§ **WHAT IS BEING ASKED**
Pull out of the data below the stretch of lines bounded by the one containing "[26,1131,810,1225] Χαϊδάρι: Το" and the one containing "[361,986,482,1021] DUERÉ ->", both bounds included, unchanged.
★ ★ ★ ★ ★
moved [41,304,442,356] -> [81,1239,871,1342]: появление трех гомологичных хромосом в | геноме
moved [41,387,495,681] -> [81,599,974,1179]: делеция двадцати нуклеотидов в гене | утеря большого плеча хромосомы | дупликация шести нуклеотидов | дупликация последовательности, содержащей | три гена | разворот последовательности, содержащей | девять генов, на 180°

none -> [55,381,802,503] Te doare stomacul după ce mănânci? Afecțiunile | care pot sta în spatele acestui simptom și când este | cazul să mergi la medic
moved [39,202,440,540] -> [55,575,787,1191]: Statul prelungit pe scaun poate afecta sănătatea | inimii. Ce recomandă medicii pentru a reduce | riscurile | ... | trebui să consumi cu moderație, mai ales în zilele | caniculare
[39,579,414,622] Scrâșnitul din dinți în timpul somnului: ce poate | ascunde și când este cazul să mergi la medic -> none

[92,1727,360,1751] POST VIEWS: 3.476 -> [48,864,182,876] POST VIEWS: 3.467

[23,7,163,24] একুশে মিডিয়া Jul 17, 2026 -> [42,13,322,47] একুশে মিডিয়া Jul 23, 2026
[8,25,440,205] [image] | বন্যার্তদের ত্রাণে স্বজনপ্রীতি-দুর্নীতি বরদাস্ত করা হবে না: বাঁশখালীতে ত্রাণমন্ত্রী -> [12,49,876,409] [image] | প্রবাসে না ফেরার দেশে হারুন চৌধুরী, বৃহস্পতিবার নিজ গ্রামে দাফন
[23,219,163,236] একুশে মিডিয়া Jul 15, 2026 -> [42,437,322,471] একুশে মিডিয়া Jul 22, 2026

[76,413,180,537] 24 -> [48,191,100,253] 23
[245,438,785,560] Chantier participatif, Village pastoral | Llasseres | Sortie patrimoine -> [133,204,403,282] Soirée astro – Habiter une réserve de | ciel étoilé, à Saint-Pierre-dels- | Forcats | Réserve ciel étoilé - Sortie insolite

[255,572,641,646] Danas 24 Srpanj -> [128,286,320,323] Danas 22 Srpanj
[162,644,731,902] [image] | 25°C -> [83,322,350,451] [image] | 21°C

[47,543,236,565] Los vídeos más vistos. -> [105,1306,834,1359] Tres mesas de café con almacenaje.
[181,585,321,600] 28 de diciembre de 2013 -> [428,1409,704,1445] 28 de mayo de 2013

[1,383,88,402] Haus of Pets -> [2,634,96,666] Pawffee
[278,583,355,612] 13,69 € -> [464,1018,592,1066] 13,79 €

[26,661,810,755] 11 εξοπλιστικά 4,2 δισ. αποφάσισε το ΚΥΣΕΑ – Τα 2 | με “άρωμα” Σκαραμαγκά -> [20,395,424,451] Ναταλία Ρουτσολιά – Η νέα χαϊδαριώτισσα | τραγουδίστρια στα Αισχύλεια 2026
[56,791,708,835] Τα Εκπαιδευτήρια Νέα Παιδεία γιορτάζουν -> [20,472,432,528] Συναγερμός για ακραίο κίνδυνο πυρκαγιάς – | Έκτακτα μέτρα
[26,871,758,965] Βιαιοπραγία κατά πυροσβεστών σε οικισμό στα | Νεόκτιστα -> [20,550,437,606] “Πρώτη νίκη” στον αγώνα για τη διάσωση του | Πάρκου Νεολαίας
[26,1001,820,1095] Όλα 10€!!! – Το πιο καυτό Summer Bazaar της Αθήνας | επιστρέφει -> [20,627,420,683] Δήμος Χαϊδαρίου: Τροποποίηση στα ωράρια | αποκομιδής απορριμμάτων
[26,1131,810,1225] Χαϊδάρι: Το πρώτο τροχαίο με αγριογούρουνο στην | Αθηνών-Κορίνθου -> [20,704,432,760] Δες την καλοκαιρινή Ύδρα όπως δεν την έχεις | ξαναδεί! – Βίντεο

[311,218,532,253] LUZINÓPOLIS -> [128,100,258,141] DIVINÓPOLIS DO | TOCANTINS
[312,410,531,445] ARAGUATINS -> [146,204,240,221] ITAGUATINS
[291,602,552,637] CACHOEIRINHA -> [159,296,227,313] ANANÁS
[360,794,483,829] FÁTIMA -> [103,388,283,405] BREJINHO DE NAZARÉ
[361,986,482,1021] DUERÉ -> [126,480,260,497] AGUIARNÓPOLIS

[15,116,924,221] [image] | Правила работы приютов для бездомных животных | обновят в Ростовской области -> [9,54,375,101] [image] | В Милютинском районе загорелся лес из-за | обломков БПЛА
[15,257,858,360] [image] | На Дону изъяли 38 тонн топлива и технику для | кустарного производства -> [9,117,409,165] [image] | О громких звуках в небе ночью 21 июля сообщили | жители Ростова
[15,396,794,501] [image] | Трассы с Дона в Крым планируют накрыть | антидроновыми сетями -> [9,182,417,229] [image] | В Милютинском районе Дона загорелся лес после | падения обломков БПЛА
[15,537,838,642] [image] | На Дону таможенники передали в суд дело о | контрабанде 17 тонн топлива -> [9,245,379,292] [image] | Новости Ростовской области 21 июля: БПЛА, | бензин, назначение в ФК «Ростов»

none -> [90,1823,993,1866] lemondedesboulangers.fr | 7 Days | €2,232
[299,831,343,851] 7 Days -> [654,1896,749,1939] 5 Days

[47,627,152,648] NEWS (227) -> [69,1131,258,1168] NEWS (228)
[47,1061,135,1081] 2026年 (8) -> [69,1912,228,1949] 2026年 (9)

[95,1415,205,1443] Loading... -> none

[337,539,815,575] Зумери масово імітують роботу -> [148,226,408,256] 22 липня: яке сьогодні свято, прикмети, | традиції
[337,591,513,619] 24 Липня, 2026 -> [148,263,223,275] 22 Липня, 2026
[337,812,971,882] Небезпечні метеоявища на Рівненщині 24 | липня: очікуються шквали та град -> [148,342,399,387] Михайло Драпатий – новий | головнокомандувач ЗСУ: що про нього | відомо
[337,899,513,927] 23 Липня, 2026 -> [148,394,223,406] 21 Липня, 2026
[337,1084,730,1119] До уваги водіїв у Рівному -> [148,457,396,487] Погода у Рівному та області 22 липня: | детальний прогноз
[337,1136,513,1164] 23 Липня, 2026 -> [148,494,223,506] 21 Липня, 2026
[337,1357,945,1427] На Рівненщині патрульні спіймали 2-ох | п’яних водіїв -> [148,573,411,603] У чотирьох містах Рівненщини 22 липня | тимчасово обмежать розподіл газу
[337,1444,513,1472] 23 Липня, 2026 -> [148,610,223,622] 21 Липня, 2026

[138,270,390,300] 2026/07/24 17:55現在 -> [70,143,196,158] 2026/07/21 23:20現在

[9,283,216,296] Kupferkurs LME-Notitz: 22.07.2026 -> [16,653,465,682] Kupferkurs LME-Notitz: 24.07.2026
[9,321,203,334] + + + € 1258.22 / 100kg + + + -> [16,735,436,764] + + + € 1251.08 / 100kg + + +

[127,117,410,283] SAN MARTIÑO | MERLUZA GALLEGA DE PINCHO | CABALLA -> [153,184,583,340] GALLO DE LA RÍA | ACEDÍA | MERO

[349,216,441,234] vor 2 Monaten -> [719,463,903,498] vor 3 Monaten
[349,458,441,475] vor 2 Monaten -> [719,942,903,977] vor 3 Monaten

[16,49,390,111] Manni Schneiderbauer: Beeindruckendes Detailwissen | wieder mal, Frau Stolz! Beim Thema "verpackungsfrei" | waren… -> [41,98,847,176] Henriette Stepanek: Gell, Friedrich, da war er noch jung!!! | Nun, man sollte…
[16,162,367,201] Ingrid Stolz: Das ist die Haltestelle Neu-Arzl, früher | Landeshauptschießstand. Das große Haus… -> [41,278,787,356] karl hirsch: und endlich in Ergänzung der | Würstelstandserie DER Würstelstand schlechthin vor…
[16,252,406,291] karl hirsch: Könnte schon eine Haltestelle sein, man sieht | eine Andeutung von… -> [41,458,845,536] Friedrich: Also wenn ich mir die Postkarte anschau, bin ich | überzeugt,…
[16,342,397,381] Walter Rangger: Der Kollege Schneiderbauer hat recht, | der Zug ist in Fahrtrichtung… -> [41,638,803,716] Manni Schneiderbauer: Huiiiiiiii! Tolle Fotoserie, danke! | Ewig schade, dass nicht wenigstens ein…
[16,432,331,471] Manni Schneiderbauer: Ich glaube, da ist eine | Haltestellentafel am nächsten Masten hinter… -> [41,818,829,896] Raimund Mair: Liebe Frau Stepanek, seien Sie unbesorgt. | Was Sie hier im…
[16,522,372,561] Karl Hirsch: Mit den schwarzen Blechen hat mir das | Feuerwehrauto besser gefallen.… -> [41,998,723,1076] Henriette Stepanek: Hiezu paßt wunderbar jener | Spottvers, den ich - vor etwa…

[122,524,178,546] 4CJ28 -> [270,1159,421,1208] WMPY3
★ ★ ★ ★ ★
§ **REPLY TO THE EXERCISE**
[26,1131,810,1225] Χαϊδάρι: Το πρώτο τροχαίο με αγριογούρουνο στην | Αθηνών-Κορίνθου -> [20,704,432,760] Δες την καλοκαιρινή Ύδρα όπως δεν την έχεις | ξαναδεί! – Βίντεο

[311,218,532,253] LUZINÓPOLIS -> [128,100,258,141] DIVINÓPOLIS DO | TOCANTINS
[312,410,531,445] ARAGUATINS -> [146,204,240,221] ITAGUATINS
[291,602,552,637] CACHOEIRINHA -> [159,296,227,313] ANANÁS
[360,794,483,829] FÁTIMA -> [103,388,283,405] BREJINHO DE NAZARÉ
[361,986,482,1021] DUERÉ -> [126,480,260,497] AGUIARNÓPOLIS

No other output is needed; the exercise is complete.